- WHAT THE EXERCISE ASKS
Within the material below, filter for lines that hold the word "Clarins".
Top of INPUT
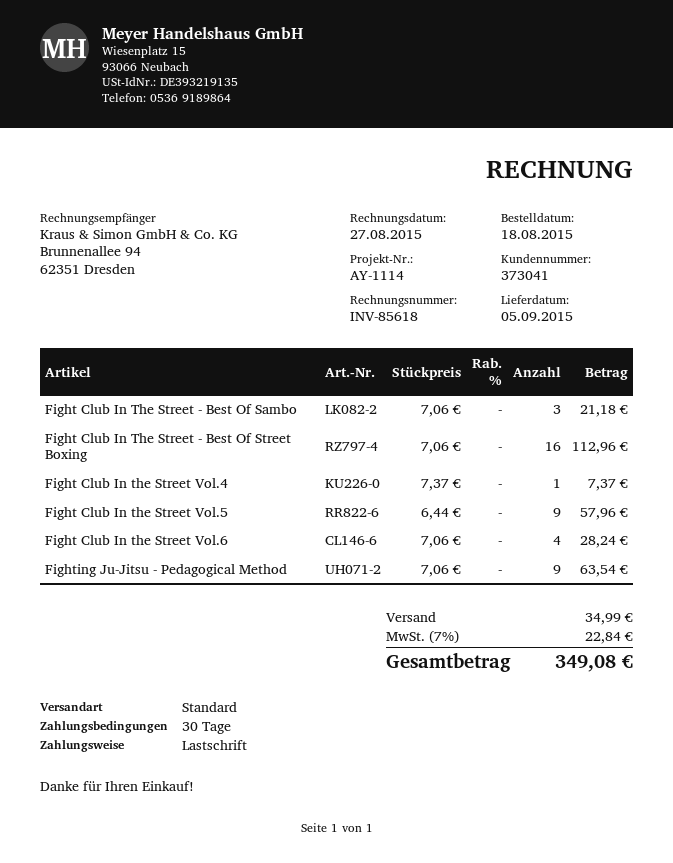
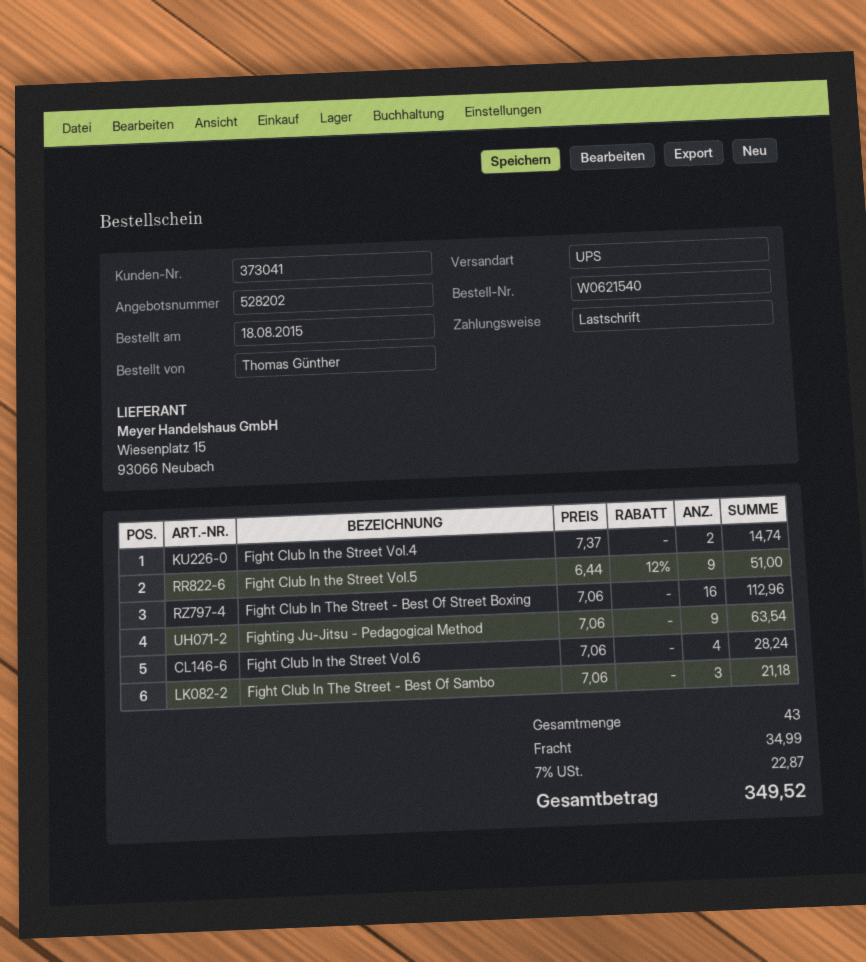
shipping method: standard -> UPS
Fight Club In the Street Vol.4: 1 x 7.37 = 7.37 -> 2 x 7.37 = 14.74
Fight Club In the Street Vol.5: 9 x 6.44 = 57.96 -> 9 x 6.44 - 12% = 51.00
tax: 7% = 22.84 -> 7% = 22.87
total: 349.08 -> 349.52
Bottom of INPUT
Top of INPUT
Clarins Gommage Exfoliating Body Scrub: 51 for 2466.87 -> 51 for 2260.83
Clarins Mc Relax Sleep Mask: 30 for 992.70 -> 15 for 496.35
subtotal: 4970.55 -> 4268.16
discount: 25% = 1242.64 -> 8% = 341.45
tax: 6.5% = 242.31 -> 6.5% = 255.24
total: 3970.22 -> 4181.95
Bottom of INPUT
- RESULT
Clarins Gommage Exfoliating Body Scrub: 51 for 2466.87 -> 51 for 2260.83
Clarins Mc Relax Sleep Mask: 30 for 992.70 -> 15 for 496.35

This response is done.